A operação contou com a cooperação das autoridades do Paraguai e dos EUA, onde a rede tinha ramificações. Foram cumpridos 85 mandados judiciais em cinco estados brasileiros: Rio de Janeiro, São Paulo, Paraná, Distrito Federal e Minas Gerais. Entre os mandados, 25 eram de prisão preventiva, seis de prisão temporária e 54 de busca e apreensão
“Essa ação com Paraguai fará com que as duas maiores facções brasileiras, que eram destinatárias principais dessas armas ilegais, tenham o fechamento dessa via logística para a realização dessas operações”, disse o ministro.
O principal alvo da operação é o empresário argentino Diego Hernan Dirísio, considerado um dos maiores contrabandistas de armas da América do Sul. Ele não foi localizado pela polícia e está foragido.
O superintendente da PF na Bahia, Flávio Albergaria contou que a operação começou em 2020, quando a PF apreendeu 23 pistolas e dois fuzis em Minas Gerais. As armas tinham a numeração raspada e a logomarca do fabricante alterada. Por meio de perícia técnica, a PF conseguiu rastrear as armas até a fabricante na Croácia e identificar o importador, que era Dirísio.
“Estamos diante de uma operação muito relevante, exitosa, que converge com outras que estamos fazendo no Rio, em São Paulo e em outros estados”, ressaltou Dino.

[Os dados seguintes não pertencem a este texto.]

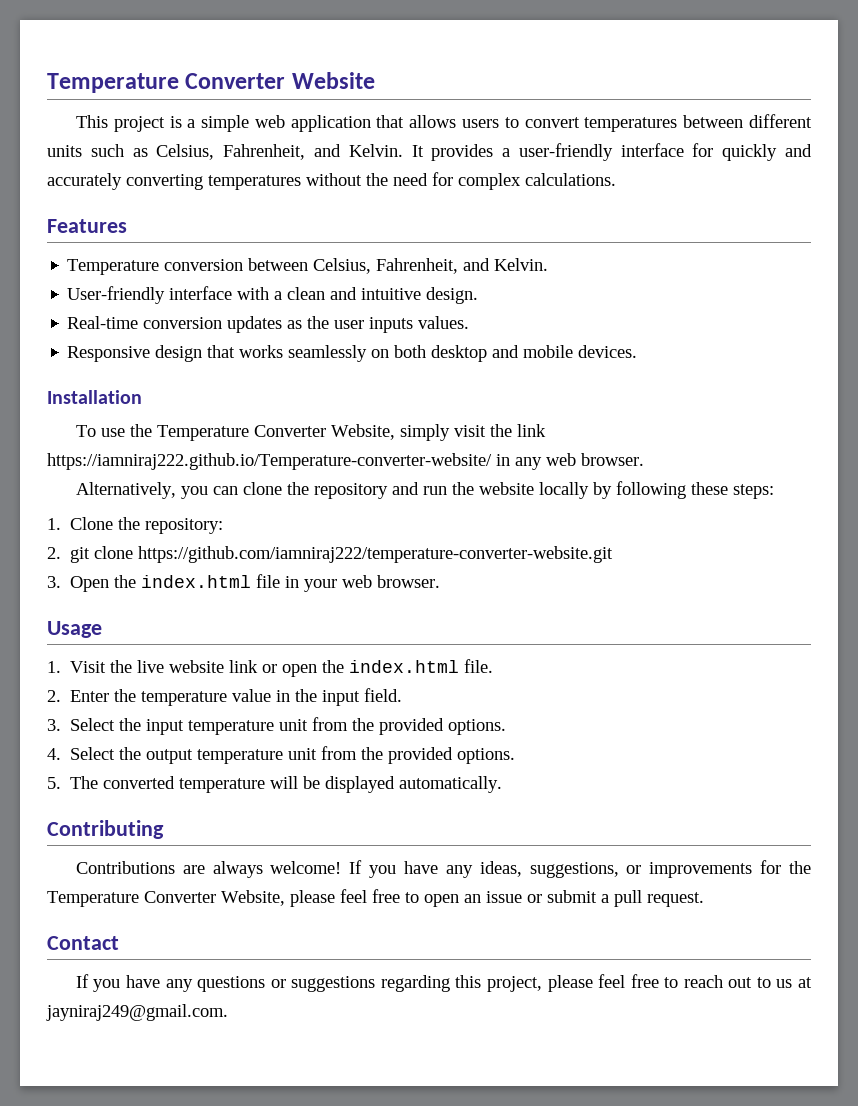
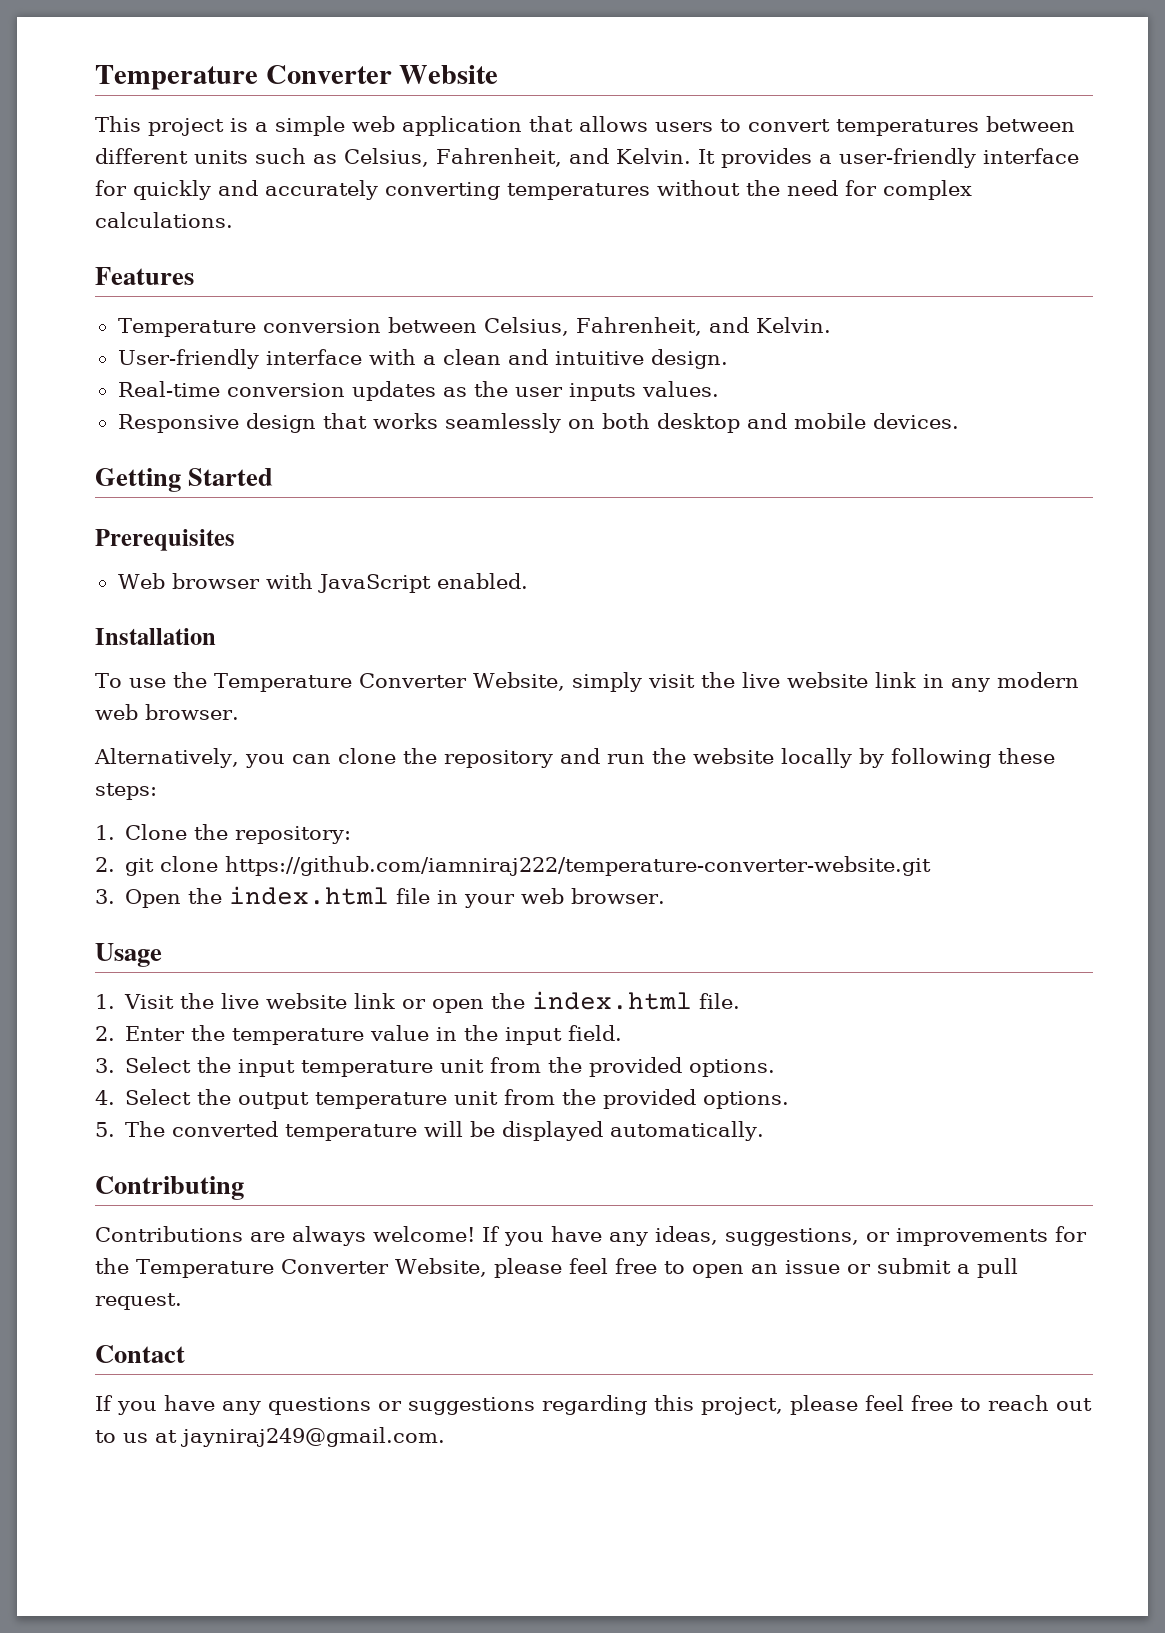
+ Getting Started
+ Prerequisites
+ Web browser with JavaScript enabled.
- To use the Temperature Converter Website, simply visit the link https://iamniraj222.github.io/Temperature-converter-website/ in any web browser.
+ To use the Temperature Converter Website, simply visit the live website link in any modern web browser.

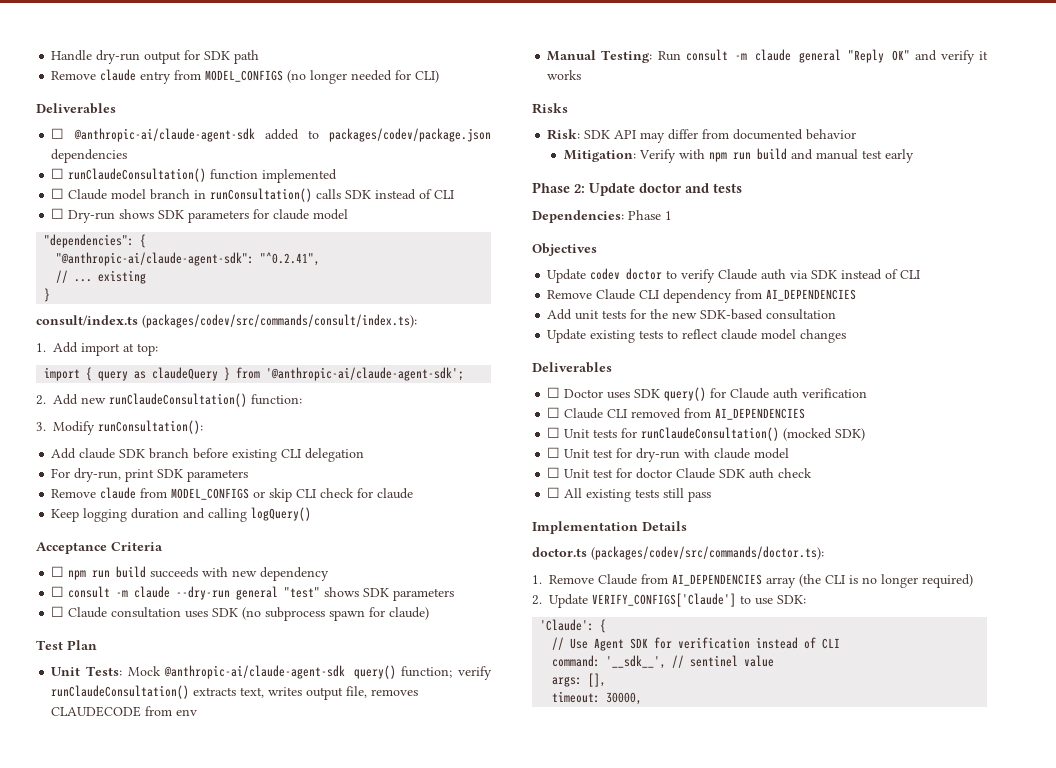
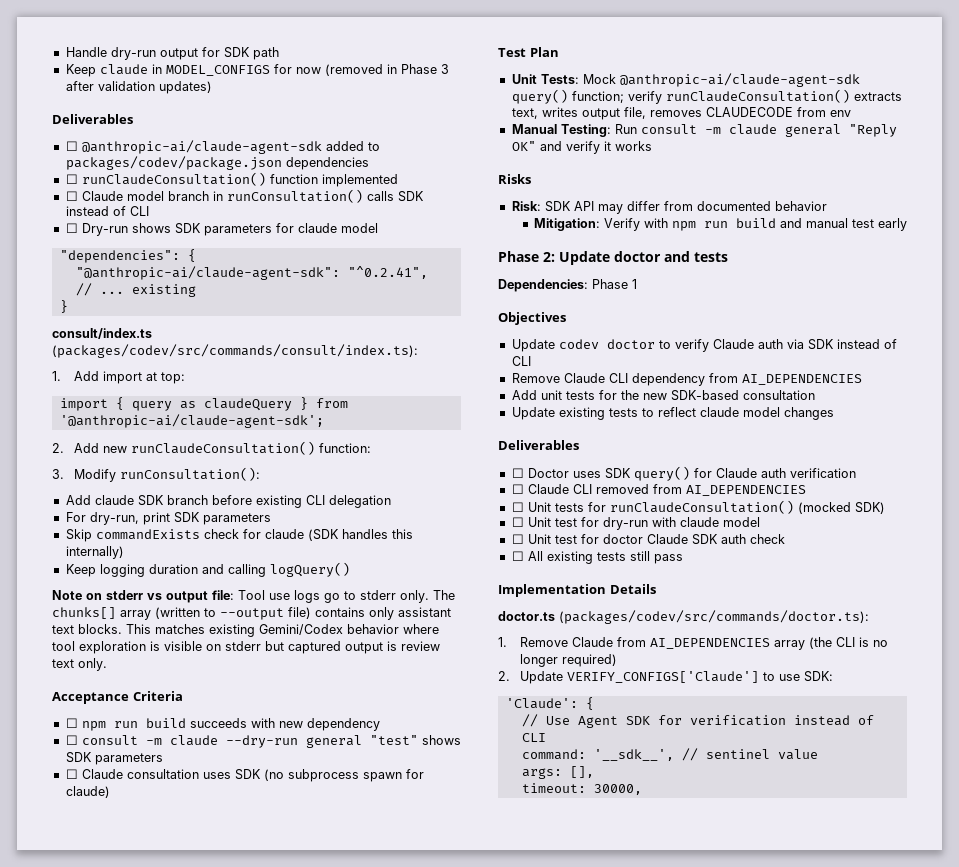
- Remove claude entry from MODEL_CONFIGS (no longer needed for CLI)
+ Keep claude in MODEL_CONFIGS for now (removed in Phase 3 after validation updates)
- Remove claude from MODEL_CONFIGS or skip CLI check for claude
+ Skip commandExists check for claude (SDK handles this internally)
+ Note on stderr vs output file: Tool use logs go to stderr only. The chunks[] array (written to --output file) contains only assistant text blocks. This matches existing Gemini/Codex behavior where tool exploration is visible on stderr but captured output is review text only.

Dino aproveitou a operação para defender ações mais inteligentes no combate ao tráfico de drogas, sem “dar tiros a esmo em operações em que brasileiros são mortos por balas perdidas”.
“Aqui não houve o disparo de um único tiro. Então, não houve bala perdida. Isso é combater o crime organizado de verdade”, afirmou.